ACTIVITY ::
Could you copy the records below exactly, leaving out any pictures they include?

INPUT DATA ::
★ ★ ★ ★

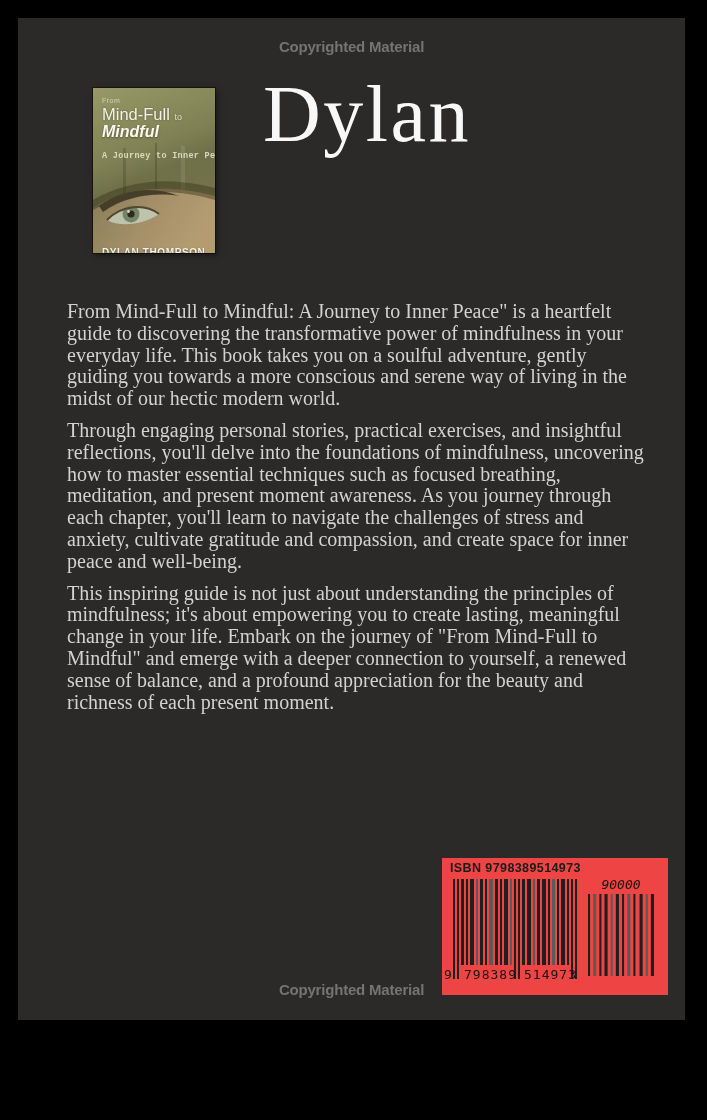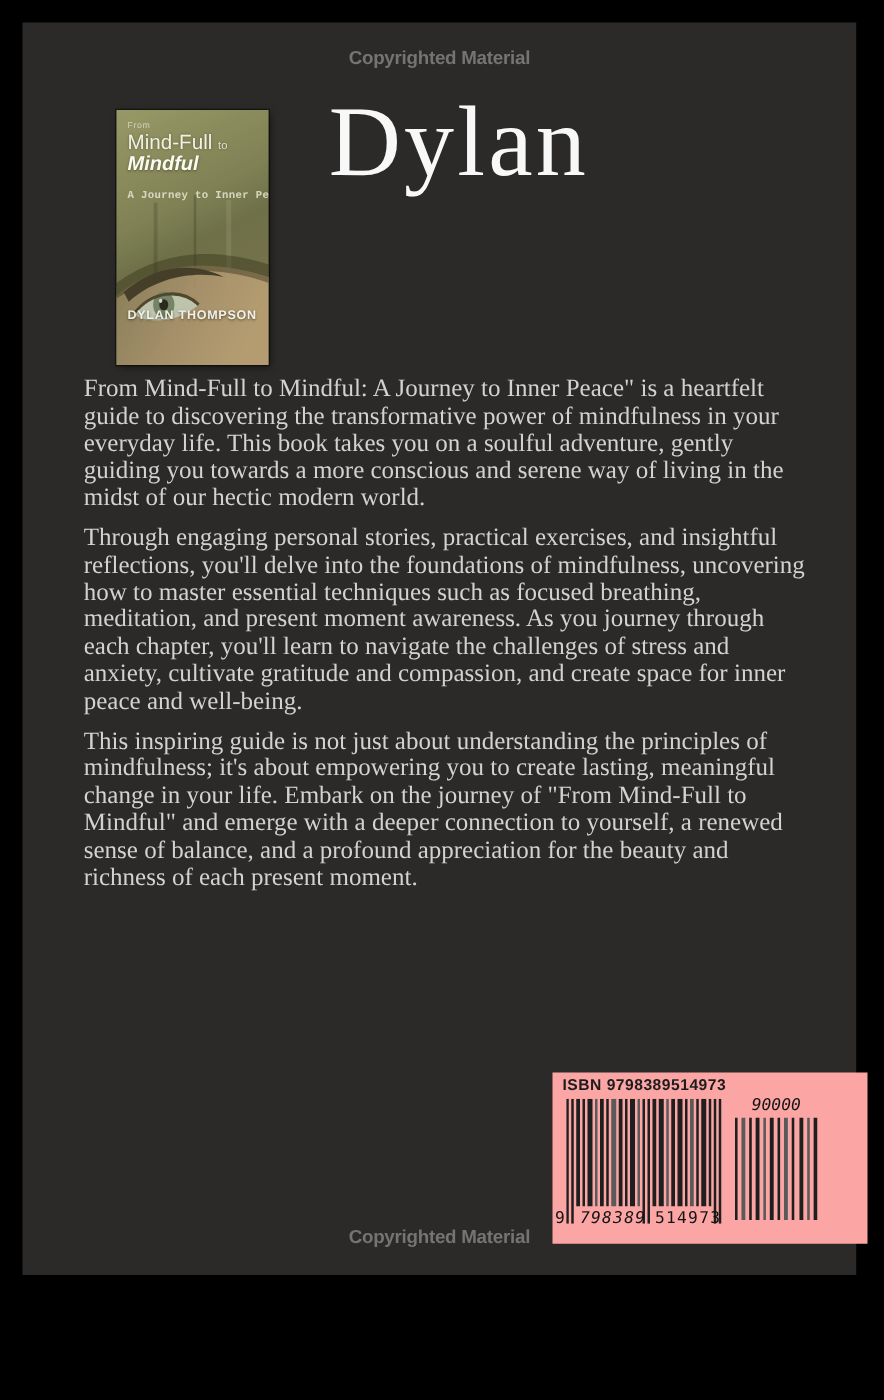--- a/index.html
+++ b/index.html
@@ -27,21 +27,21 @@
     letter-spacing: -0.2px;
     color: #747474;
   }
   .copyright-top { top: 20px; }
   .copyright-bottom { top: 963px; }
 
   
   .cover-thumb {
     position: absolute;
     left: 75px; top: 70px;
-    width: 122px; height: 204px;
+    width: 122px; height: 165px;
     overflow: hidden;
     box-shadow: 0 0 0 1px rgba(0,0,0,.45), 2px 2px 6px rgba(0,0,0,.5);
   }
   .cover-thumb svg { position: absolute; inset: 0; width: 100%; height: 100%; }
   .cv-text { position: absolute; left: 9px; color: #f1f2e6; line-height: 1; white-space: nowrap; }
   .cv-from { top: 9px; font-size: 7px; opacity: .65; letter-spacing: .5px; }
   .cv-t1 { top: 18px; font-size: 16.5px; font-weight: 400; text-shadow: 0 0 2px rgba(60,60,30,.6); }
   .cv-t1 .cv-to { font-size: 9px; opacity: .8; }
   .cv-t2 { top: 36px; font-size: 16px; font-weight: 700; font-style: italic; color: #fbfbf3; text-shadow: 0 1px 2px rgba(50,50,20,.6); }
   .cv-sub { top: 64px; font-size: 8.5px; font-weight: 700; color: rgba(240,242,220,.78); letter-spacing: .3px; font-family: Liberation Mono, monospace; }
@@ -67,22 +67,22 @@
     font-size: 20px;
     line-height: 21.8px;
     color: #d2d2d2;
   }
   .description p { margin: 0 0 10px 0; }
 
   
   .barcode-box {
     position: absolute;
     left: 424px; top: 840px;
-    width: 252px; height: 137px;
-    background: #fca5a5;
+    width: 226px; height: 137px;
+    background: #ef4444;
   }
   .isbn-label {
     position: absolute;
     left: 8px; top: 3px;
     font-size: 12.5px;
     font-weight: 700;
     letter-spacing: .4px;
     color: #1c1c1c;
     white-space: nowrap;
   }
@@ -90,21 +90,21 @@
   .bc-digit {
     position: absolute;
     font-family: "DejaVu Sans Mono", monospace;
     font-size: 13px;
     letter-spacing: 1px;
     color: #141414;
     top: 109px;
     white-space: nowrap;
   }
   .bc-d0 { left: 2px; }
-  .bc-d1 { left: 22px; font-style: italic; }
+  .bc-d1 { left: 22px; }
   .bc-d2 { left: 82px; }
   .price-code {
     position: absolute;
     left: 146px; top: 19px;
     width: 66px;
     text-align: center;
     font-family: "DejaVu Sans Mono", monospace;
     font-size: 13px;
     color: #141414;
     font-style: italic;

★ ★ ★ ★

EXERCISE RESPONSE ::
--- a/index.html
+++ b/index.html
@@ -27,21 +27,21 @@
     letter-spacing: -0.2px;
     color: #747474;
   }
   .copyright-top { top: 20px; }
   .copyright-bottom { top: 963px; }
 
   
   .cover-thumb {
     position: absolute;
     left: 75px; top: 70px;
-    width: 122px; height: 204px;
+    width: 122px; height: 165px;
     overflow: hidden;
     box-shadow: 0 0 0 1px rgba(0,0,0,.45), 2px 2px 6px rgba(0,0,0,.5);
   }
   .cover-thumb svg { position: absolute; inset: 0; width: 100%; height: 100%; }
   .cv-text { position: absolute; left: 9px; color: #f1f2e6; line-height: 1; white-space: nowrap; }
   .cv-from { top: 9px; font-size: 7px; opacity: .65; letter-spacing: .5px; }
   .cv-t1 { top: 18px; font-size: 16.5px; font-weight: 400; text-shadow: 0 0 2px rgba(60,60,30,.6); }
   .cv-t1 .cv-to { font-size: 9px; opacity: .8; }
   .cv-t2 { top: 36px; font-size: 16px; font-weight: 700; font-style: italic; color: #fbfbf3; text-shadow: 0 1px 2px rgba(50,50,20,.6); }
   .cv-sub { top: 64px; font-size: 8.5px; font-weight: 700; color: rgba(240,242,220,.78); letter-spacing: .3px; font-family: Liberation Mono, monospace; }
@@ -67,22 +67,22 @@
     font-size: 20px;
     line-height: 21.8px;
     color: #d2d2d2;
   }
   .description p { margin: 0 0 10px 0; }
 
   
   .barcode-box {
     position: absolute;
     left: 424px; top: 840px;
-    width: 252px; height: 137px;
-    background: #fca5a5;
+    width: 226px; height: 137px;
+    background: #ef4444;
   }
   .isbn-label {
     position: absolute;
     left: 8px; top: 3px;
     font-size: 12.5px;
     font-weight: 700;
     letter-spacing: .4px;
     color: #1c1c1c;
     white-space: nowrap;
   }
@@ -90,21 +90,21 @@
   .bc-digit {
     position: absolute;
     font-family: "DejaVu Sans Mono", monospace;
     font-size: 13px;
     letter-spacing: 1px;
     color: #141414;
     top: 109px;
     white-space: nowrap;
   }
   .bc-d0 { left: 2px; }
-  .bc-d1 { left: 22px; font-style: italic; }
+  .bc-d1 { left: 22px; }
   .bc-d2 { left: 82px; }
   .price-code {
     position: absolute;
     left: 146px; top: 19px;
     width: 66px;
     text-align: center;
     font-family: "DejaVu Sans Mono", monospace;
     font-size: 13px;
     color: #141414;
     font-style: italic;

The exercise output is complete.